What to do → Up to and including the line holding "- ## 1 1 (1-1,1-1) arrange gtable[layout]", write out the data exactly from its first line, but not the pictures.

[Items from a data source]
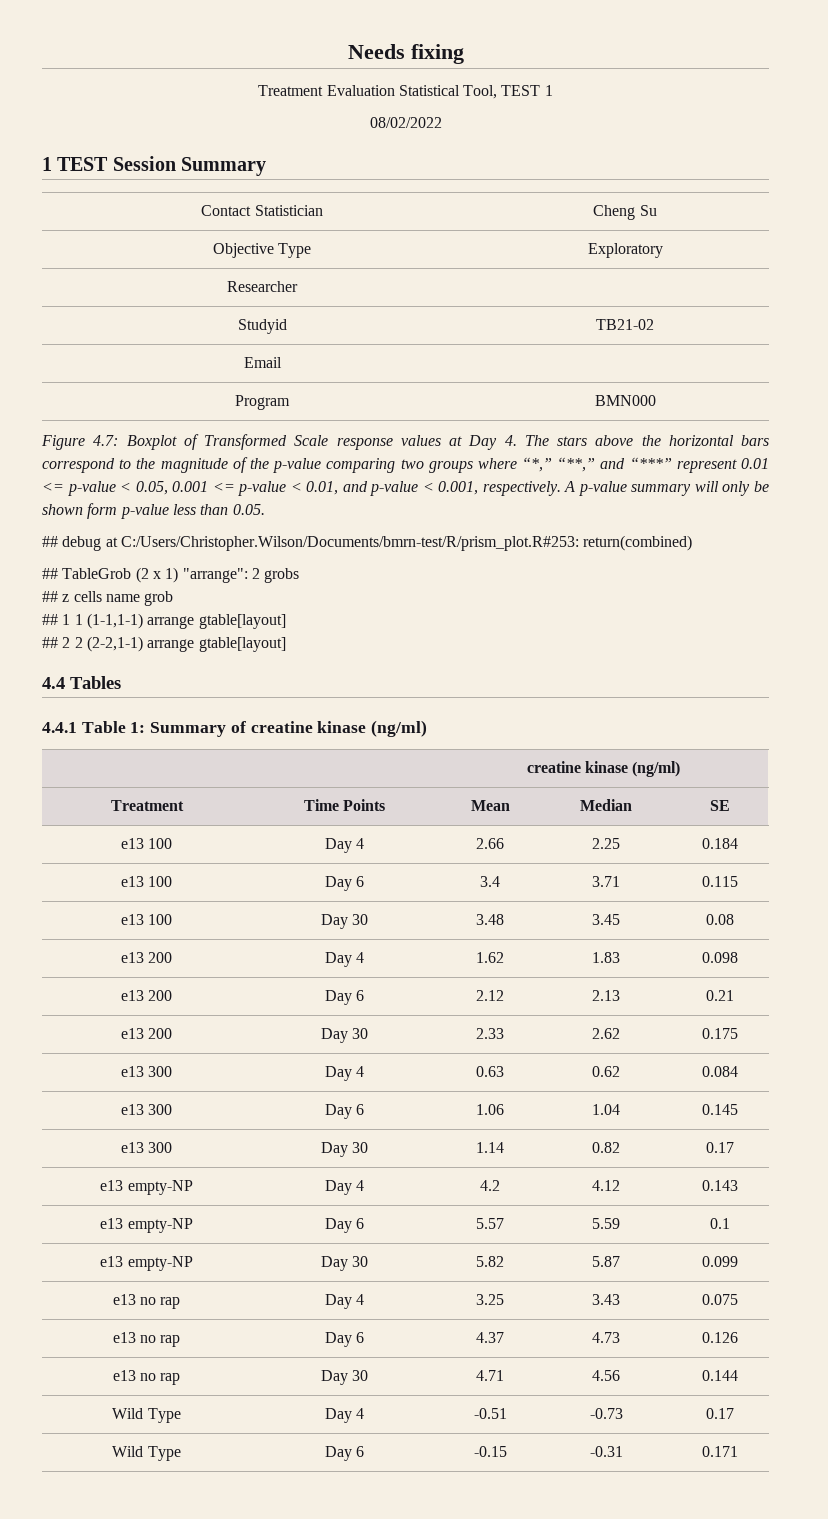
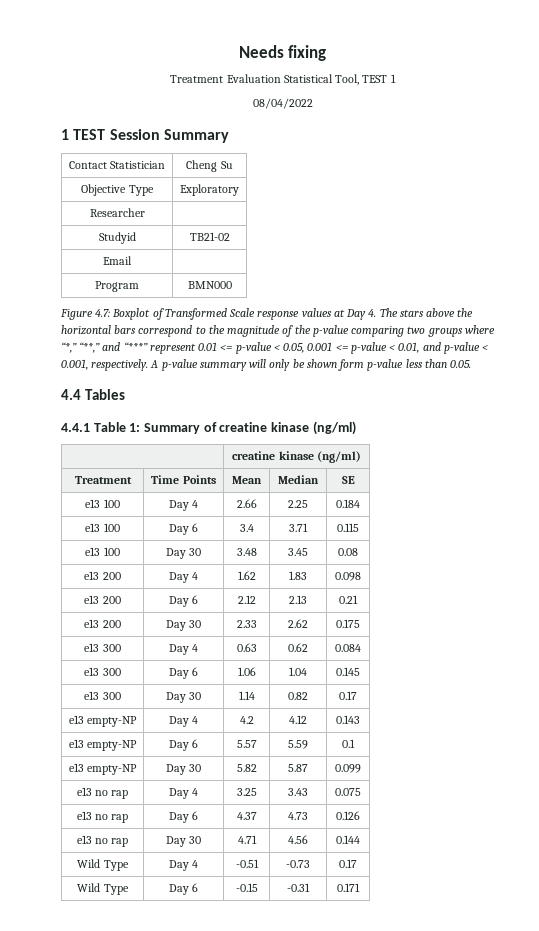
- 08/02/2022
+ 08/04/2022
- ## debug at C:/Users/Christopher.Wilson/Documents/bmrn-test/R/prism_plot.R#253: return(combined)
- ## TableGrob (2 x 1) "arrange": 2 grobs
- ## z cells name grob
- ## 1 1 (1-1,1-1) arrange gtable[layout]
- ## 2 2 (2-2,1-1) arrange gtable[layout]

Your response →
- 08/02/2022
+ 08/04/2022
- ## debug at C:/Users/Christopher.Wilson/Documents/bmrn-test/R/prism_plot.R#253: return(combined)
- ## TableGrob (2 x 1) "arrange": 2 grobs
- ## z cells name grob
- ## 1 1 (1-1,1-1) arrange gtable[layout]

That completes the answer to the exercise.